Stored data:
········

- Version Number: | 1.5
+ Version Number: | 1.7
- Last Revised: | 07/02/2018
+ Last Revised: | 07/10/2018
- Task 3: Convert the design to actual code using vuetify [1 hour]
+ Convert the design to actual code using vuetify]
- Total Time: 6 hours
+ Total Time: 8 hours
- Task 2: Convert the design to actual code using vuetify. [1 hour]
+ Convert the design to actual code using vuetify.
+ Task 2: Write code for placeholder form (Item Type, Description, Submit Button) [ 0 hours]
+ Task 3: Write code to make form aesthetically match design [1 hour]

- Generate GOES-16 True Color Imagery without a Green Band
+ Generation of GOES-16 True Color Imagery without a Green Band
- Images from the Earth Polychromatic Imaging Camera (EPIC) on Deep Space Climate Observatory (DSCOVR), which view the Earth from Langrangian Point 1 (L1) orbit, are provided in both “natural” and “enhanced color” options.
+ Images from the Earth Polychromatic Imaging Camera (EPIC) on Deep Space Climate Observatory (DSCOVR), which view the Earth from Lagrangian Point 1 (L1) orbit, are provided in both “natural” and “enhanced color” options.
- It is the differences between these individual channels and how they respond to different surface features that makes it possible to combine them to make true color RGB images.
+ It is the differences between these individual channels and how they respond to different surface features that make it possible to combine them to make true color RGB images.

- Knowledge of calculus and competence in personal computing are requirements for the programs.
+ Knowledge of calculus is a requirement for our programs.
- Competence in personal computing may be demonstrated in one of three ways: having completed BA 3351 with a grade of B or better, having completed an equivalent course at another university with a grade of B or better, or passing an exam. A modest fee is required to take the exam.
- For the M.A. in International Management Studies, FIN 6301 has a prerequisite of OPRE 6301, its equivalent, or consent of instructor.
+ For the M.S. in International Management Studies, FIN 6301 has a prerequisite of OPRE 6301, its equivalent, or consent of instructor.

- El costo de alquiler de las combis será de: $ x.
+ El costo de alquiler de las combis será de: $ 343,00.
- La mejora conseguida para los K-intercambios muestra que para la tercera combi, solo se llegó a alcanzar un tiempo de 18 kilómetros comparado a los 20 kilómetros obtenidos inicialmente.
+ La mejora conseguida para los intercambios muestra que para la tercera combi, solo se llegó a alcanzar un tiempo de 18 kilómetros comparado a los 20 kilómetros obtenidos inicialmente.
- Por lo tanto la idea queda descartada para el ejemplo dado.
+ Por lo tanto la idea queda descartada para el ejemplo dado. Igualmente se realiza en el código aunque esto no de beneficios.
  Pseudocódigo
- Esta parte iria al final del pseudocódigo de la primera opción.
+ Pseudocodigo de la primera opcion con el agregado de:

········

For this exercise, please output exactly the lines above starting at the line with "- For the M.A." and ending at the line with "- Por lo tanto", ends included.

Solution to this exercise:
- For the M.A. in International Management Studies, FIN 6301 has a prerequisite of OPRE 6301, its equivalent, or consent of instructor.
+ For the M.S. in International Management Studies, FIN 6301 has a prerequisite of OPRE 6301, its equivalent, or consent of instructor.

- El costo de alquiler de las combis será de: $ x.
+ El costo de alquiler de las combis será de: $ 343,00.
- La mejora conseguida para los K-intercambios muestra que para la tercera combi, solo se llegó a alcanzar un tiempo de 18 kilómetros comparado a los 20 kilómetros obtenidos inicialmente.
+ La mejora conseguida para los intercambios muestra que para la tercera combi, solo se llegó a alcanzar un tiempo de 18 kilómetros comparado a los 20 kilómetros obtenidos inicialmente.
- Por lo tanto la idea queda descartada para el ejemplo dado.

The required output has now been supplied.